Holiday Hill of CT has been offering private getaways since 1954

PERSPECTIVE – With the start of the summer season, schools and businesses have begun planning their end-of-year trips and picnics, and a popular destination is tucked away in the central Connecticut countryside. Known as Holiday Hill, the resort has been offering residents a day of camping vacation since 1954.

The campground and resort aim to provide a private experience by allowing guests to rent the area entirely to themselves or share it among a few smaller groups. Both the resort and day camp opened at the same time in 1954 and have remained family-owned ever since, according to Holiday Hill Director Michael Youngman. In the years since its opening, the campground has specialized in group events such as company picnics, church picnics, school trips, family reunions and union picnics. Guests are generally given around seven hours in the camp, depending on their needs.

The camp has been a popular spot for middle and high schools for their senior outings and year-end outdoor school trips. Host different age groups on different days to ensure children only interact with others of a similar age, according to the website. Schools like Scofield Magnet Middle School and Trumbull Public Schools, among others, have used the resort for their travels for decades.

After being closed for releases in 2020 due to the COVID-19 pandemic, the resort was able to reopen in 2021 and is gradually returning to full capacity. Grella says she is seeing large numbers of people who want to leave their homes and get some fresh air.

“Schools just want to get the kids out,” manager Jerry Grella said. “We are lucky in the aspect that we are an outdoor facility; none of our buildings are fenced except for the main office and the nurse.

One of the main goals of the day camp is to build lasting bonds between campers, who according to Youngman come from around 35 different cities. Youngman says he has seen many families who had not previously sent their children to the camp start doing so because they want their children to be socialized during the pandemic.

“My son is a camper and his best friend [who he met in camp] it’s in Westport, so now I’m going back and forth to Westport for play dates, ”Youngman said.

The facility, open from late April to late September or early October, has more than 200 acres of lawns, woods, lakes, and pools, according to the camp’s website. According to Grella, groups come to Holiday Hill from everywhere, but see most of the activity from southern Connecticut, Rhode Island, and New York. Grella says he likes to keep it at around 1,000 guests a day so that everyone feels comfortable, even though the camp can accommodate up to 5,000.

“There is no one else in those areas who is like us because it is all a hectic city atmosphere,” Grella said.

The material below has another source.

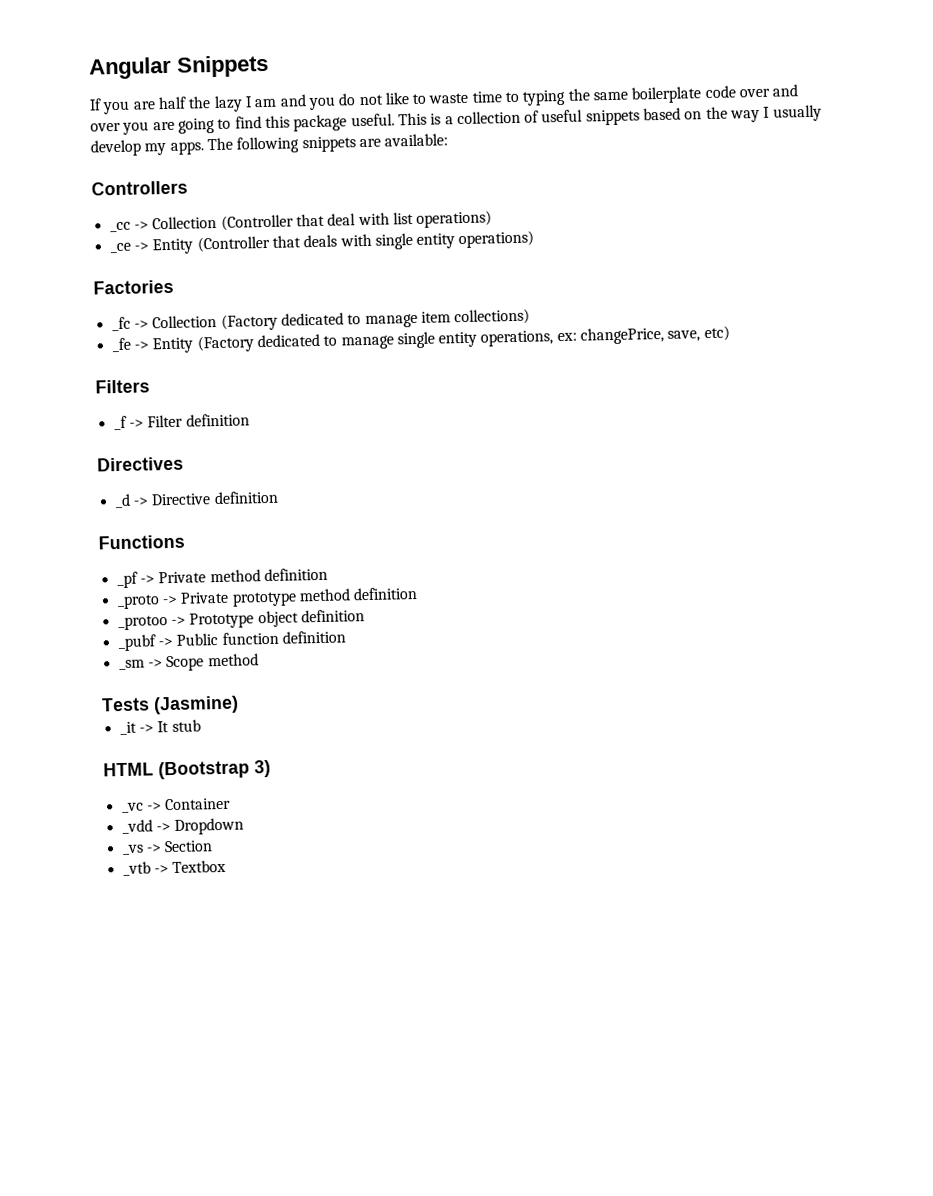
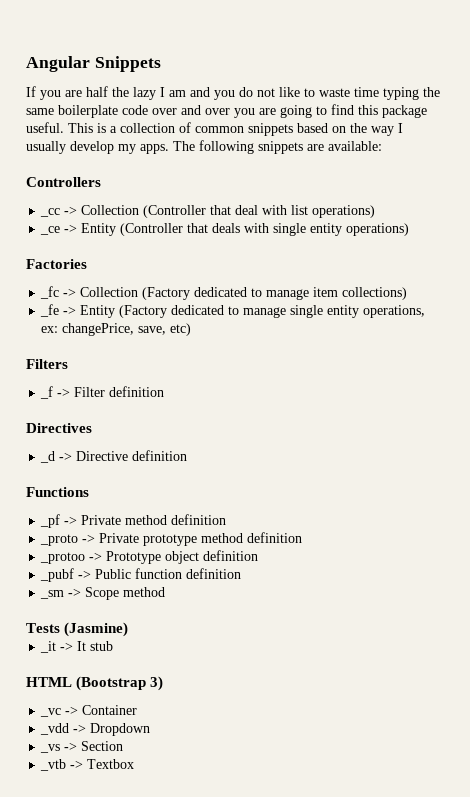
[505,91,520,103] to -> (379, 92) none
[541,109,584,123] useful -> [195,126,244,133] common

Guests are served picnic-style food of their choice, including burgers, hot dogs, salads, pasta, clam chowder, tacos, assorted cheeses, donuts, and fruit, according to the menu. The cost of food is included as part of their package, but the cost of alcohol is not, it says in the FAQ. The food is cooked in-house by the staff chefs.

Burgers and hot dogs cooked on Holiday Hill.

Holiday Hill / contributed

Visitors can play games on site, such as mini-golf, bingo, basketball, soccer, baseball, volleyball, table tennis, horseshoes, petanque, shuffleboard, and badminton. All games are included in the cost of the guests’ stay. Camp staff sometimes facilitate tournaments between visitors.

A group that plays sports on Holiday Hill.

Holiday Hill / contributed

For those who love water, the site has a swimming pool, bathhouse, and lake that guests can explore with rowboats, canoes, kayaks, and pedal boats.

The Holiday Hill swimming pool.

The Holiday Hill swimming pool.

Holiday Hill / contributed

Camp services have earned him numerous awards, including being voted “Best Summer Camp in New Haven County” by a New Haven Register reader poll in 2022 and “Best Day Camp in Central CT” by Reader’s. Choice Awards in 2021.

For an outing, it costs $ 65 (including tax) per guest for those 12 and older and $ 35 for the younger ones, according to Grella.

The location also offers a day camp on weekdays from June 27 to August 19, according to the camp’s website. Each day of the daily camp features a different theme, including “Bubble Day”, “Coin Hunt Day” and “Crazy Sock Day” according to the calendar of events. The day camp also offers courses such as cooking, swimming lessons, pony riding, archery, yoga, fishing and how to be a “Ninja Warrior”. Youngman said they look to add one or two new additions per year and that a 300-foot zip line is in the works to be added this year.